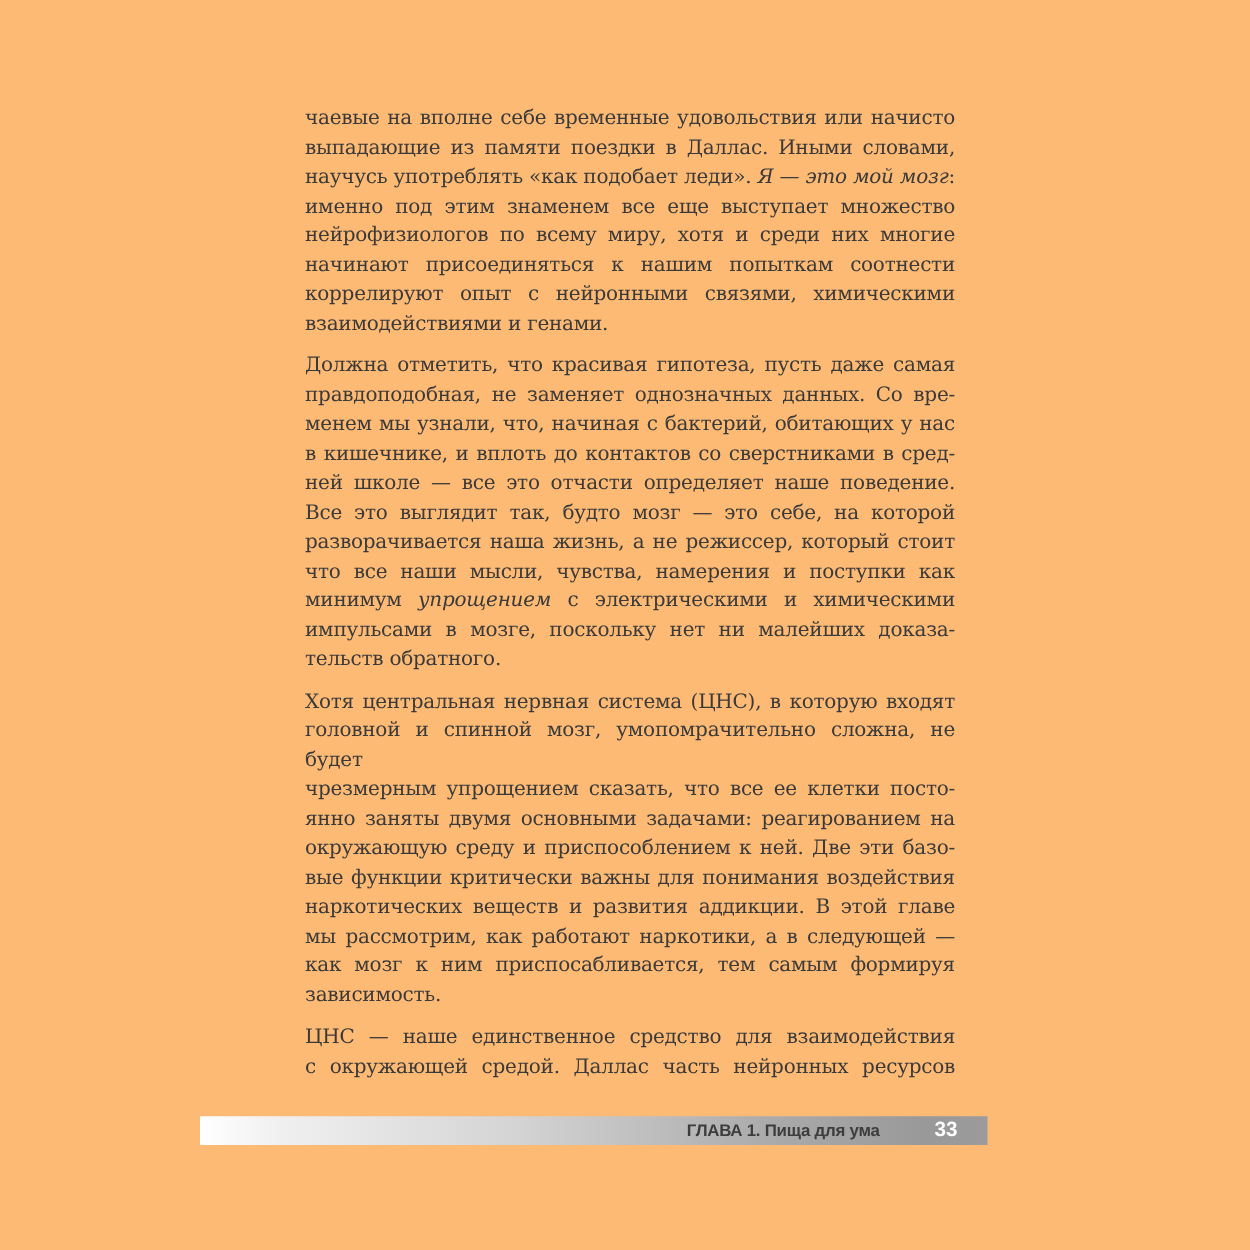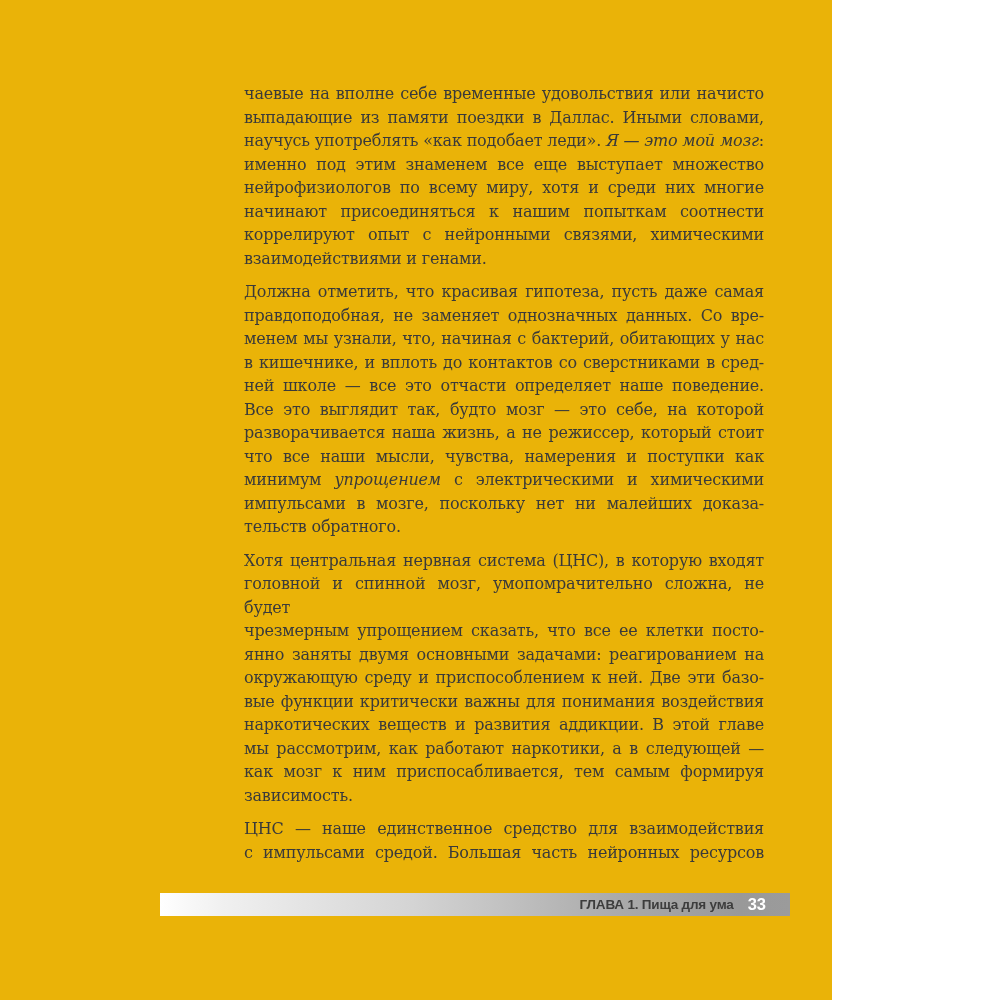--- a/index.html
+++ b/index.html
@@ -1,22 +1,22 @@
 <!DOCTYPE html>
 <html><head>
 <meta charset="utf-8">
 <style>
   * { margin: 0; padding: 0; box-sizing: border-box; }
   html, body { width: 1000px; height: 1000px; }
   body { background: #ffffff; }
   .page {
     position: relative;
-    width: 832px;
+    width: 1000px;
     height: 1000px;
-    background: #eab308;
+    background: #fdba74;
     overflow: hidden;
     font-family: "DejaVu Serif", serif;
     color: #3a3a3a;
   }
   .text-column {
     position: absolute;
     left: 244px;
     top: 82px;
     width: 520px;
   }
@@ -47,21 +47,21 @@
   .footer-chapter {
     font-weight: bold;
     font-size: 13.5px;
     color: #3d3d3d;
     letter-spacing: -0.2px;
   }
   .footer-pagenum {
     font-weight: bold;
     font-size: 16.5px;
     color: #ffffff;
-    margin-left: 14px;
+    margin-left: 44px;
     margin-right: 24px;
   }
 </style>
 </head>
 <body>
 
 <div class="page">
 
   <main class="text-column">
 
@@ -98,21 +98,21 @@
       <span class="line">окружающую среду и приспособлением к ней. Две эти базо-</span>
       <span class="line">вые функции критически важны для понимания воздействия</span>
       <span class="line">наркотических веществ и развития аддикции. В этой главе</span>
       <span class="line">мы рассмотрим, как работают наркотики, а в следующей —</span>
       <span class="line">как мозг к ним приспосабливается, тем самым формируя</span>
       <span class="line para-end">зависимость.</span>
     </p>
 
     <p class="para">
       <span class="line">ЦНС — наше единственное средство для взаимодействия</span>
-      <span class="line">с импульсами средой. Большая часть нейронных ресурсов</span>
+      <span class="line">с окружающей средой. Даллас часть нейронных ресурсов</span>
     </p>
 
   </main>
 
   <footer class="footer-bar">
     <span class="footer-chapter">ГЛАВА 1. Пища для ума</span>
     <span class="footer-pagenum">33</span>
   </footer>
 
 </div>

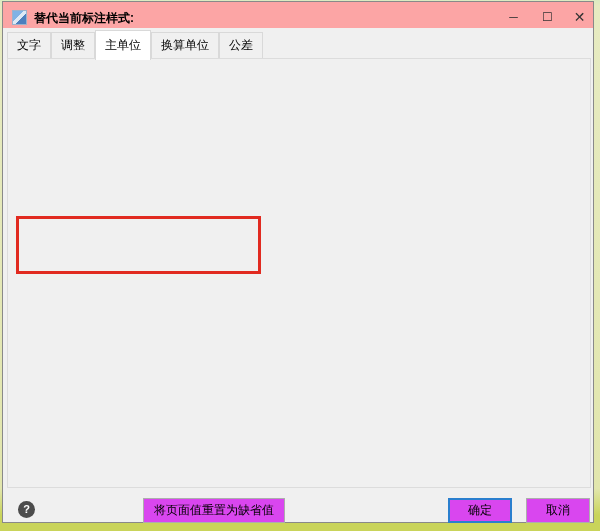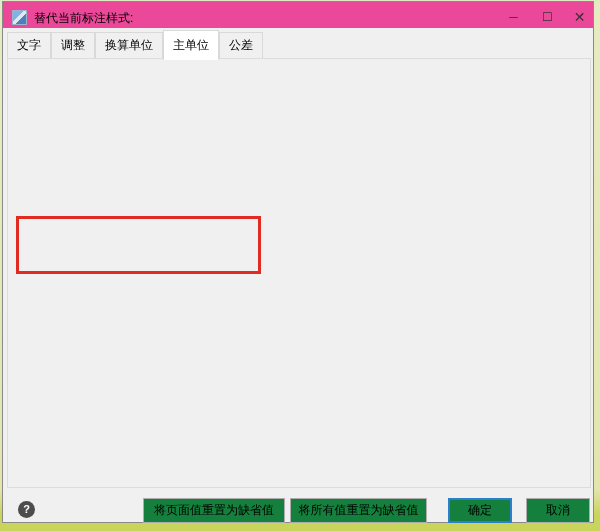--- a/index.html
+++ b/index.html
@@ -7,21 +7,21 @@
     width:600px;height:531px;overflow:hidden;position:relative;
     background:linear-gradient(180deg,#dcebc2 0,#e7ebc2 6px,#e2e6ad 92%,#c9d45a 97%,#c9d45a 100%);
     font-family:"Liberation Sans","DejaVu Sans",sans-serif;
     -webkit-font-smoothing:antialiased;
   }
   #dialog{
     position:absolute;left:2px;top:1px;width:592px;height:522px;
     background:#f0f0f0;border:1px solid #898989;box-sizing:border-box;
   }
   
-  .titlebar{position:absolute;left:0;top:0;width:100%;height:26px;background:#ec4899;}
+  .titlebar{position:absolute;left:0;top:0;width:100%;height:26px;background:#fca5a5;font-weight:bold;}
   .app-icon{position:absolute;left:9px;top:8px;width:15px;height:15px;
     background:linear-gradient(135deg,#7fb2e5 0 40%,#dce9f5 40% 60%,#4c7fbe 60%);
     border:1px solid #9ab2cc;box-sizing:border-box;}
   .title-text{position:absolute;left:31px;top:8px;font-size:12px;color:#000;}
   .winctl{position:absolute;top:0;width:31px;height:30px;text-align:center;line-height:30px;
     font-size:12px;color:#333;}
   .ctl-min{left:495px;}
   .ctl-max{left:529px;}
   .ctl-close{left:561px;font-size:14px;}
   
@@ -71,42 +71,42 @@
   .red-box{position:absolute;left:13px;top:214px;width:245px;height:58px;border:3px solid #e12a20;
     box-sizing:border-box;z-index:5;pointer-events:none;}
   
   .preview{position:absolute;left:264px;top:64px;width:320px;height:324px;background:#000;
     border:1px solid #919191;box-sizing:border-box;}
   .preview svg{display:block;}
   .pv-text{font-size:13px;font-weight:bold;fill:#f5f5f5;font-family:"Liberation Sans","DejaVu Sans",sans-serif;}
   
   .help{position:absolute;left:15px;top:499px;width:17px;height:17px;border-radius:50%;background:#4c4c4c;
     color:#fff;font-size:11px;font-weight:bold;text-align:center;line-height:17px;}
-  .btn{position:absolute;height:25px;background:#15803d;border:1px solid #adadad;box-sizing:border-box;
+  .btn{position:absolute;height:25px;background:#d946ef;border:1px solid #adadad;box-sizing:border-box;
     font-size:12px;text-align:center;line-height:23px;color:#000;}
   .btn.default{border:2px solid #2a7fce;line-height:21px;}
 </style>
 </head>
 <body>
 
 <div id="dialog">
 
   <div class="titlebar">
     <div class="app-icon"></div>
     <div class="title-text">替代当前标注样式:</div>
     <div class="winctl ctl-min">─</div>
     <div class="winctl ctl-max">☐</div>
     <div class="winctl ctl-close">✕</div>
   </div>
 
   <div class="tabrow">
     <div class="tab">文字</div>
     <div class="tab">调整</div>
+    <div class="tab active">主单位</div>
     <div class="tab">换算单位</div>
-    <div class="tab active">主单位</div>
     <div class="tab">公差</div>
   </div>
   <div class="pane"></div>
 
   <div class="group" style="left:10px;top:66px;width:244px;height:410px;">
     <span class="group-label">线性标注</span>
   </div>
 
   <span class="lbl" style="left:22px;top:78px;">单位格式(U):</span>
   <div class="combo" style="left:106px;top:75px;width:142px;">
@@ -282,17 +282,16 @@
     <span class="box"></span>
     <span>前导(E)</span>
   </div>
   <div class="cb" style="left:486px;top:452px;">
     <span class="box"></span>
     <span>后续(G)</span>
   </div>
 
   <div class="help">?</div>
   <div class="btn" style="left:140px;top:496px;width:142px;">将页面值重置为缺省值</div>
-  <div class="btn" style="left:287px;top:496px;width:137px;">将所有值重置为缺省值</div>
   <div class="btn" style="left:523px;top:496px;width:64px;">取消</div>
   <div class="btn default" style="left:445px;top:496px;width:64px;">确定</div>
 
 </div>
 
 </body></html>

» ACTIVITY
Write out, word for word, the lines from the first line of the entries through the one containing "width: 520px;", both included. Leave out the pictures.

» RESPONSE TO THE EXERCISE
--- a/index.html
+++ b/index.html
@@ -1,22 +1,22 @@
 <!DOCTYPE html>
 <html><head>
 <meta charset="utf-8">
 <style>
   * { margin: 0; padding: 0; box-sizing: border-box; }
   html, body { width: 1000px; height: 1000px; }
   body { background: #ffffff; }
   .page {
     position: relative;
-    width: 832px;
+    width: 1000px;
     height: 1000px;
-    background: #eab308;
+    background: #fdba74;
     overflow: hidden;
     font-family: "DejaVu Serif", serif;
     color: #3a3a3a;
   }
   .text-column {
     position: absolute;
     left: 244px;
     top: 82px;
     width: 520px;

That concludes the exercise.